Can You Do a 1031 Exchange in a Different State?

May 13, 2025 | Written and reviewed by , CPA, California Board of Accountancy License #56113

In 2019, the California Franchise Tax Board (FTB) imposed a $828,000 state tax on Silverado Lodging for a multi-state 1031 exchange it carried out in 2015. The state found and exploited a tax provision in the transaction that eventually disqualified its tax-deferred status and opened the company to immediate federal capital gains tax liabilities.

So, yes, you can do a 1031 exchange in a different state legally. But it’s one thing to do a 1031 exchange and another thing to do it well enough to avoid future problems with the IRS or state tax boards. This kind of issue is why you must not compromise in your choice of a Qualified Intermediary when doing a multi-state exchange.
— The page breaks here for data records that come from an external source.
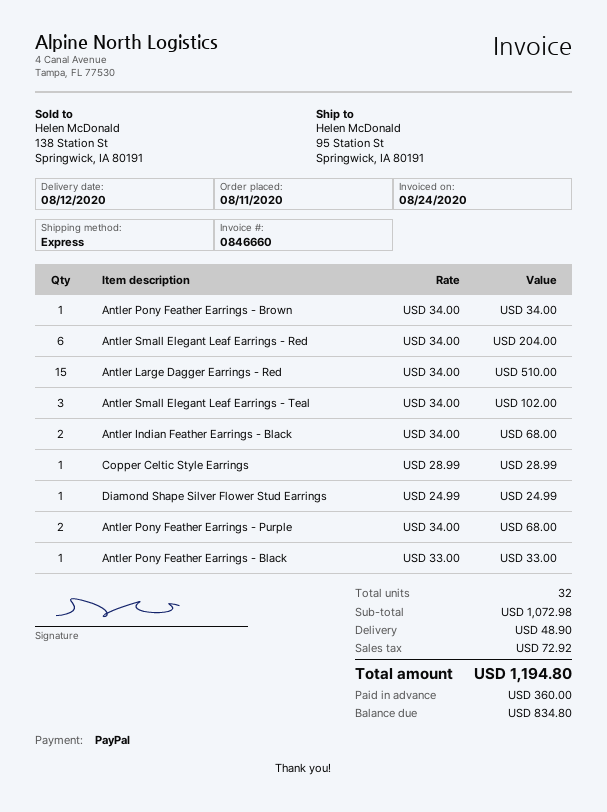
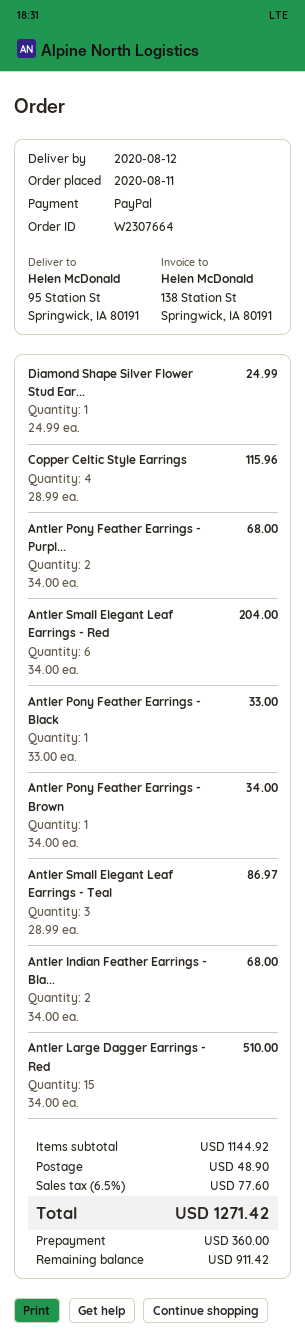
Antler Small Elegant Leaf Earrings - Teal: 3 x 34.00 = 102.00 -> 3 x 28.99 = 86.97
Copper Celtic Style Earrings: 1 x 28.99 = 28.99 -> 4 x 28.99 = 115.96
subtotal: 1072.98 -> 1144.92
tax: 72.92 -> 77.60
total: 1194.80 -> 1271.42
balance: 834.80 -> 911.42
As one of the best Qualified Intermediary service providers in Los Angeles, Universal Pacific 1031 Exchange understands the importance of due diligence and cautious compliance steps in the execution of inter-state 1031 exchanges. That’s why we’ve successfully helped hundreds of clients defer capital gains taxes in such scenarios. Contact us now for a free consultation before starting your exchange.

In this article, you’ll learn what a multi-state exchange entails, what to consider when doing a 1031 exchange involving different states, and best practices for such exchanges.

What Is a 1031 Exchange?

What Is a 1031 Exchange?

A 1031 exchange, named after Section 1031 of the Internal Revenue Code (IRC), allows taxpayers to defer taxes by reinvesting the proceeds from the sale of an investment property into acquiring a new replacement property. Deferring means you owe capital gains tax, which you are only liable to pay the moment you sell for cash.

This process is governed by certain rules, one of which is that both the relinquished and replacement properties must meet the like-kind requirement. This is to say that they must be real estate properties held for investment or business purposes. 

Private residences and vacation homes don’t apply unless they’ve been duly converted to investment assets. Similarly, foreign properties do not qualify for a 1031 exchange; only real estate investment properties held within the 50 states in the US are eligible for a like-kind exchange.

Another important rule is that the replacement like-kind property must have equal or greater value than the relinquished property. If there was a mortgage on the relinquished real property, you must take a new mortgage on the new property that is equal to or greater than the former.

Is a Multi-State 1031 Exchange Allowed?

Yes, a multi-state 1031 exchange is allowed under the IRS Code as long as it meets all the IRS requirements. There is a common misconception among investors that both old and new properties must be in the same state, but that’s not the case. 1031 exchanges are governed by federal laws and not state laws

There is no provision in Section 1031 of the Internal Revenue Code (IRC) that the relinquished and replacement properties must be located in the same state. The most important thing is that the properties are similar in nature, not their location.   

How Does a 1031 Exchange Work Across State Lines?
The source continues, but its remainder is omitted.